EXERCISE BRIEF
Below are the records. Restate word for word every line from the one that contains "MATERASSINO FASCIATOIO CON RULLI ORSETTI" through the final line, both included.

DATA SHOWN section start

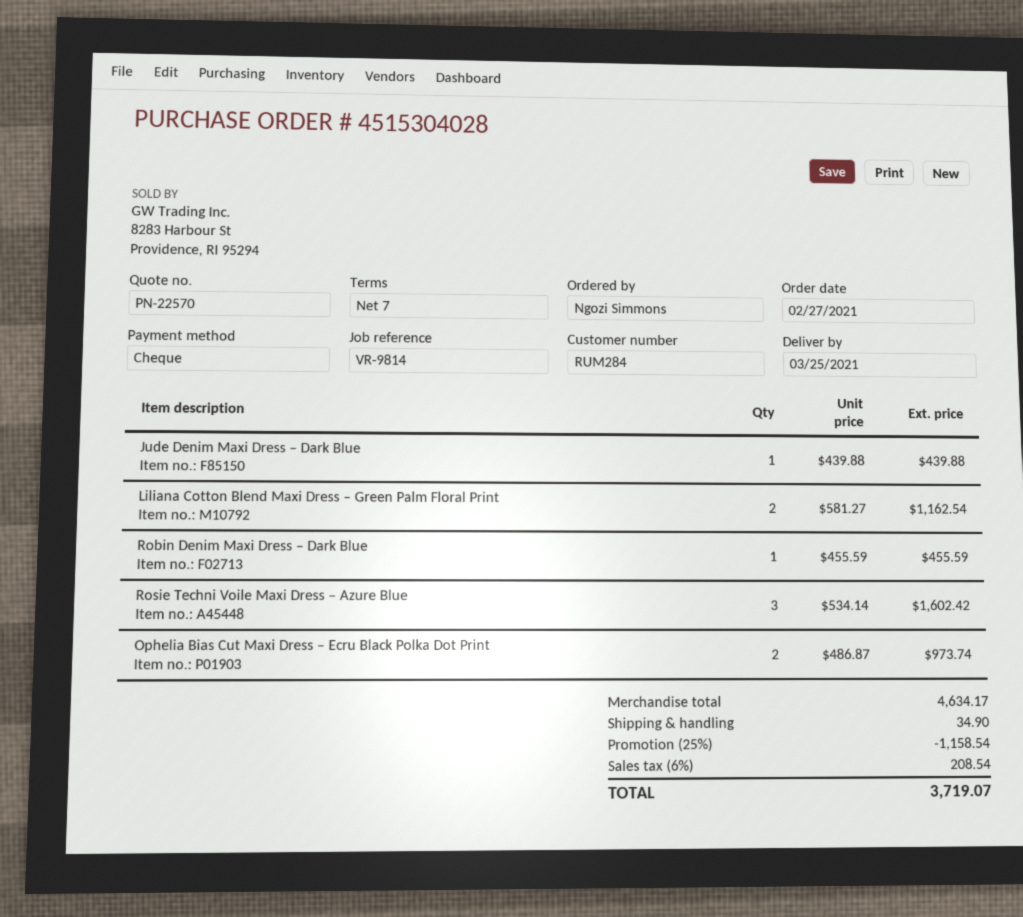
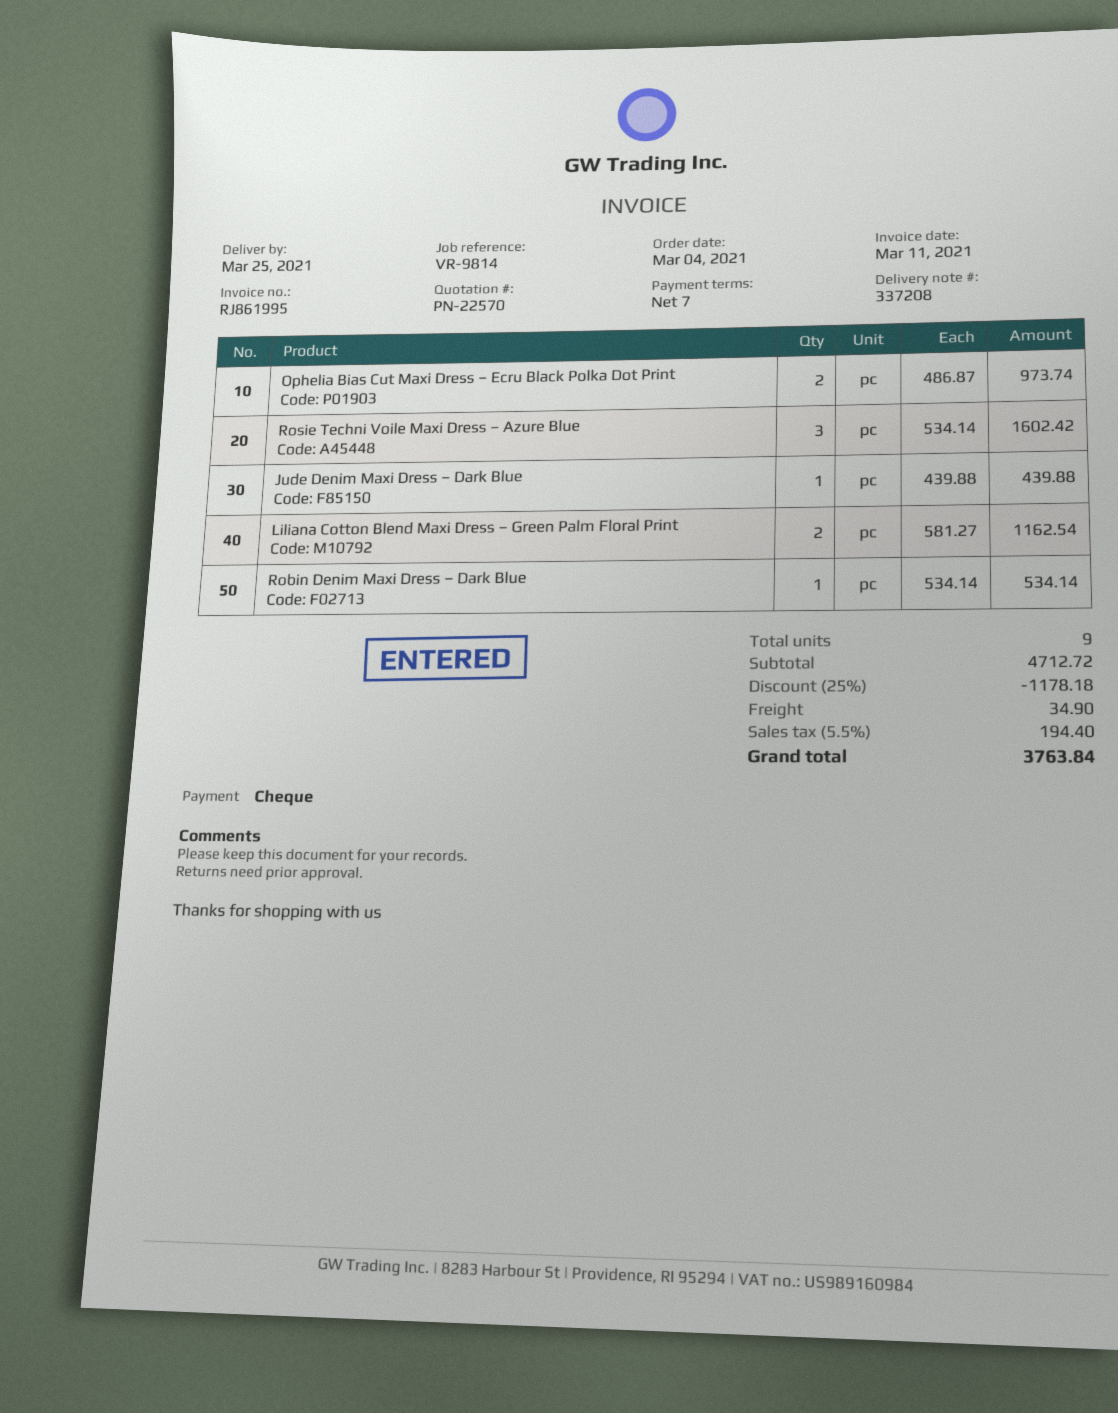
order date: 2021-02-27 -> 2021-03-04
Robin Denim Maxi Dress – Dark Blue: 1 x 455.59 = 455.59 -> 1 x 534.14 = 534.14
subtotal: 4634.17 -> 4712.72
discount: 25% = 1158.54 -> 25% = 1178.18
tax: 6% = 208.54 -> 5.5% = 194.40
total: 3719.07 -> 3763.84

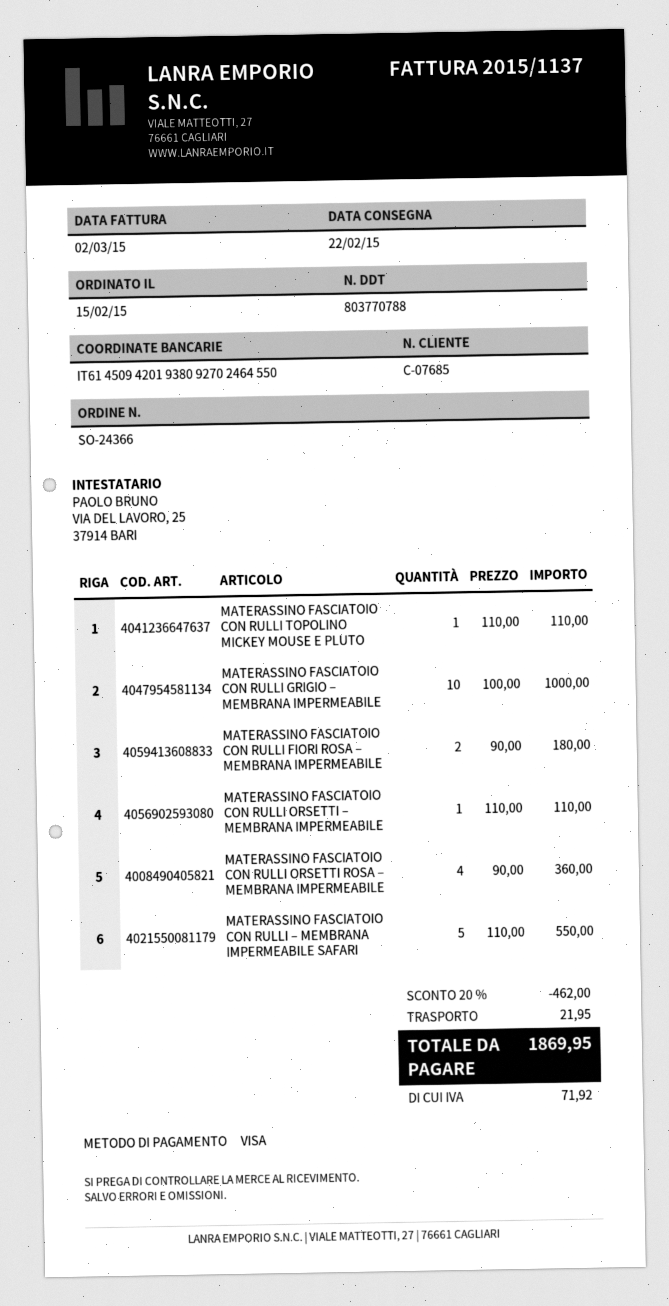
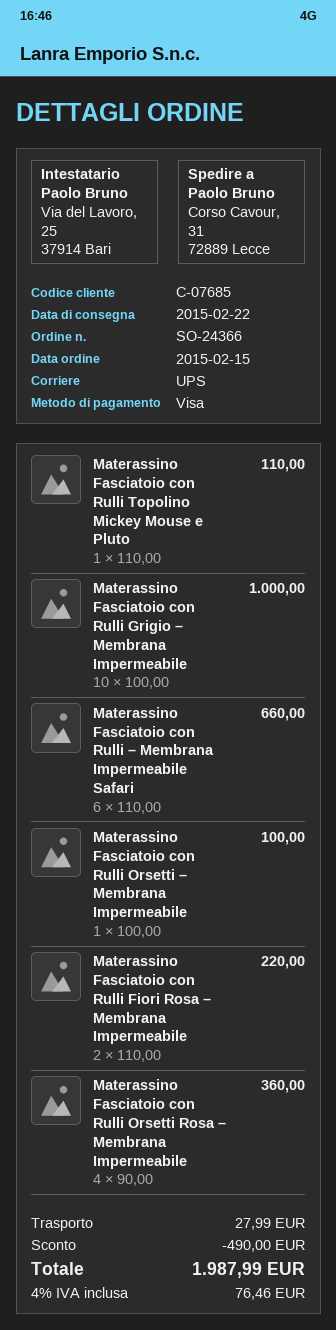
MATERASSINO FASCIATOIO CON RULLI FIORI ROSA – MEMBRANA IMPERMEABILE: 2 x 90.00 = 180.00 -> 2 x 110.00 = 220.00
MATERASSINO FASCIATOIO CON RULLI ORSETTI – MEMBRANA IMPERMEABILE: 1 x 110.00 = 110.00 -> 1 x 100.00 = 100.00
MATERASSINO FASCIATOIO CON RULLI – MEMBRANA IMPERMEABILE SAFARI: 5 x 110.00 = 550.00 -> 6 x 110.00 = 660.00
discount: 462.00 -> 490.00
shipping: 21.95 -> 27.99
tax: 71.92 -> 76.46
total: 1869.95 -> 1987.99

DATA SHOWN section end

OUTPUT OF THE TASK
MATERASSINO FASCIATOIO CON RULLI ORSETTI – MEMBRANA IMPERMEABILE: 1 x 110.00 = 110.00 -> 1 x 100.00 = 100.00
MATERASSINO FASCIATOIO CON RULLI – MEMBRANA IMPERMEABILE SAFARI: 5 x 110.00 = 550.00 -> 6 x 110.00 = 660.00
discount: 462.00 -> 490.00
shipping: 21.95 -> 27.99
tax: 71.92 -> 76.46
total: 1869.95 -> 1987.99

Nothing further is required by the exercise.